Normalized Data is the data in the data view schema and the external schema which have gone through data normalization.
Maintaining a data warehouse means dealing with millions of data as the data warehouse itself is the main repository of a company's historical data or its corporate memory. Thus, data should be well managed and one of the ways to effectively manage a data warehouse is by reducing data redundancy.
One of the techniques employed commonly for reducing data is by using database normalization. This technique is used mainly for relational database tables in order to minimize the duplication of data and in doing such, the database can be safeguarded against some types of structural or logical problems such as data anomalies.
Let us take the case wherein a certain piece of information has multiple instances in a table. This case would result in having the instances not being kept consistent when an update is done on the table thus leading to a loss of data integrity. When a table is normalized, it becomes less prone to data integrity problems.
When a database is normalized to a certain high degree, more tables are being created to avoid data redundancy in one table but there would also be a need for having a larger number of joins and this can result to reduced performance.
As a general rule, database applications that involve a lot of isolated transactions such those in an automated teller machine need to be more highly normalized while those database applications that do not need mapping of complex relationships employ less normalized tables.
The degrees of normalization of database tables are described in the database theory in terms of normal forms. Some of the normal forms inlude first normal form, second normal form, third normal form, Boyce-Codd normal form, Fourth normal form, Fifth normal form, Domain/key normal form and Sixth normal form.
As earlier mentioned, normalized data are the data used for the data view schema.
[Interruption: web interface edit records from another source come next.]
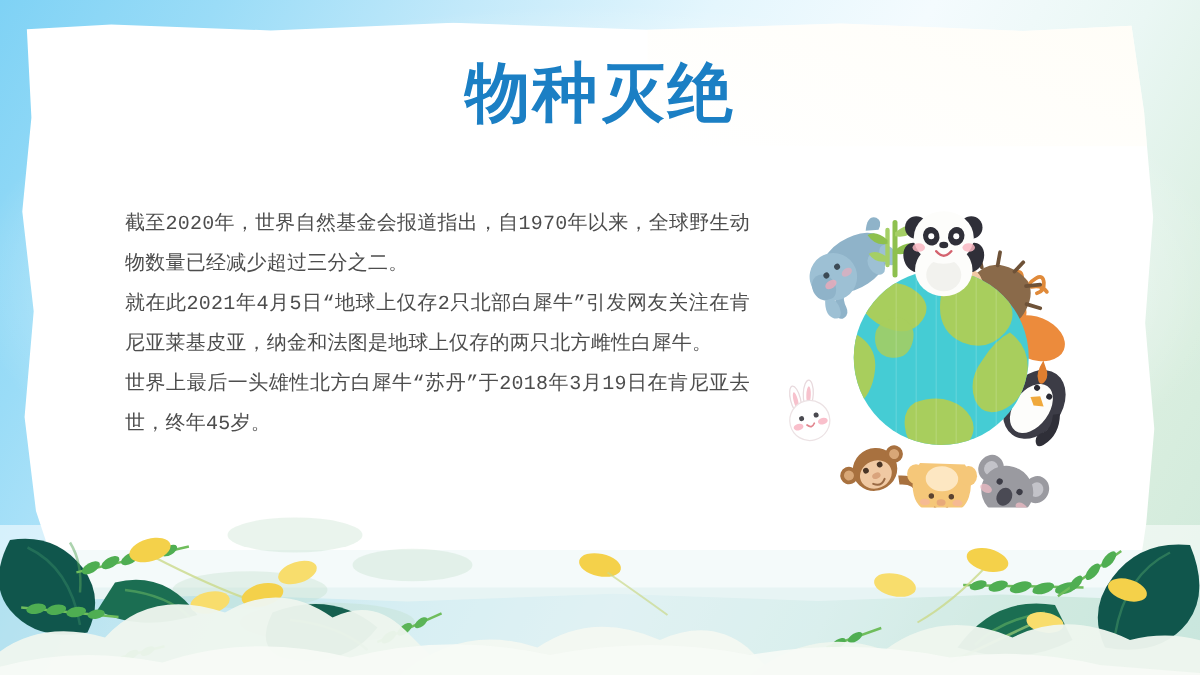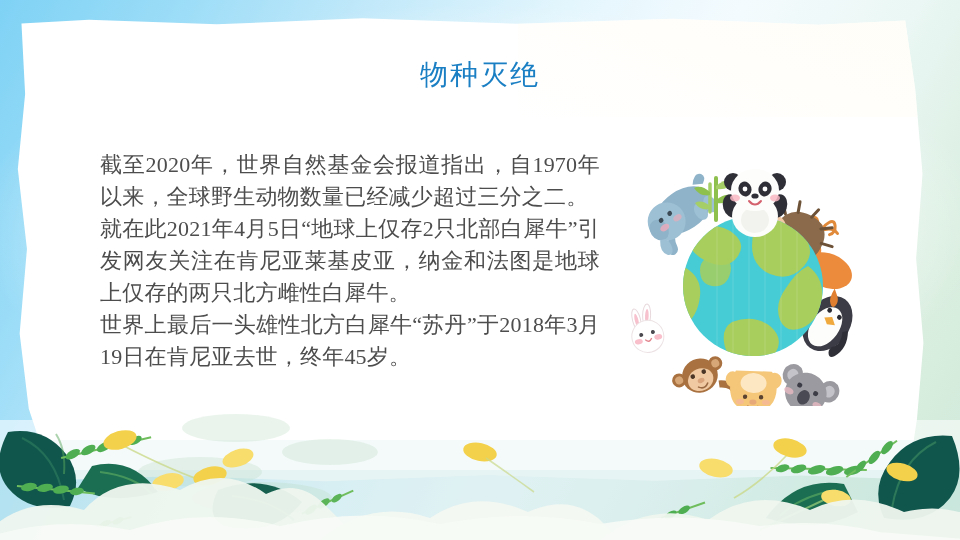--- a/index.html
+++ b/index.html
@@ -84,10 +84,10 @@
     left: 0; right: 0;
     top: 52px;
     text-align: center;
-    font-size: 28px;
+    font-size: 52px;
     line-height: 46px;
     letter-spacing: 2px;
-    font-weight: 400;
+    font-weight: 700;
     color: #1b7fc4;
     font-family: "DejaVu Sans", "Liberation Sans", sans-serif;
   }

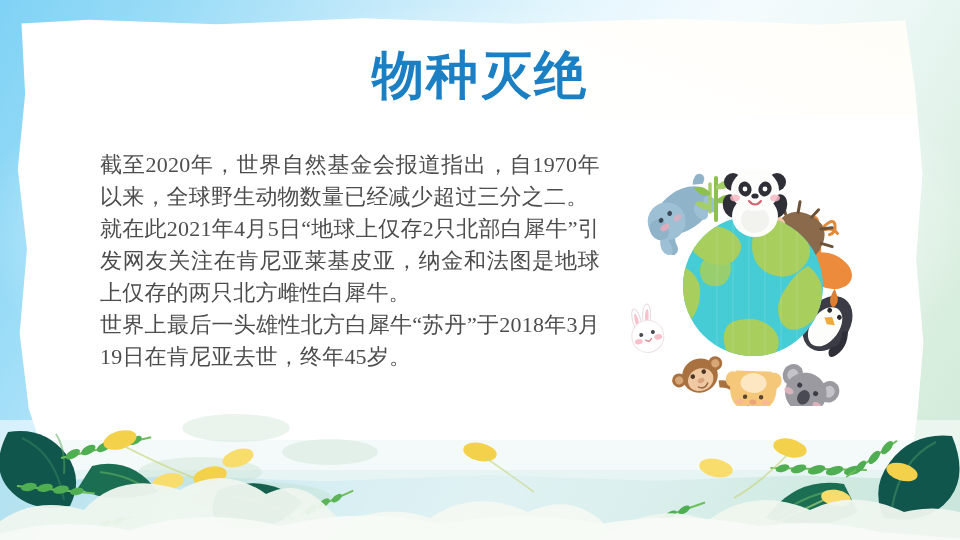--- a/index.html
+++ b/index.html
@@ -96,13 +96,13 @@
   .body-text {
     position: absolute;
     left: 100px;
-    top: 149px;
+    top: 163px;
     width: 500px;
-    font-size: 22px;
+    font-size: 16px;
     line-height: 32px;
     color: #4d4d4d;
     letter-spacing: 0.2px;
-    font-family: Liberation Serif, serif;
+    font-family: Liberation Mono, monospace;
     white-space: pre-line;
     text-align: justify;
   }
A data view schema is the logical or virtual table composed of the data query results on a database. But they are not like ordinary tables in a relational database in that a data view is not a part of the physical schema but it is instead a dynamic and virtual table whose contents come from collated or computer data.
A data view can be a subset of the data contained in a table and can join and simplify various tales into one virtual table. The data contents may be aggregated from different table resulting from computation operations such as average, products and sums.
Also mentioned earlier is the fact that normalized data are also used for external schema. An external schema is designed for supporting user views of data and providing programmers with easy access to data from a database.
The data that users see are in terms of an external view which is defined by an external schema of the database. The external schema basically consists of descriptions of each of the various types of external record in that external view as well as a definition of the maps and connection between the external schema and the underlying conceptual schema.
Because of the very nature of normalized data wherein redundancies are greatly reduced or eliminated, the database as well as the entire information system greatly benefits in that the systems become a lot easier to manage and maintain. If there were so much data redundancy scattered throughout the entire system, additional overhead cost through the purchase of additional hardware and software would be needed to make sure that data consistency and integrity is attained.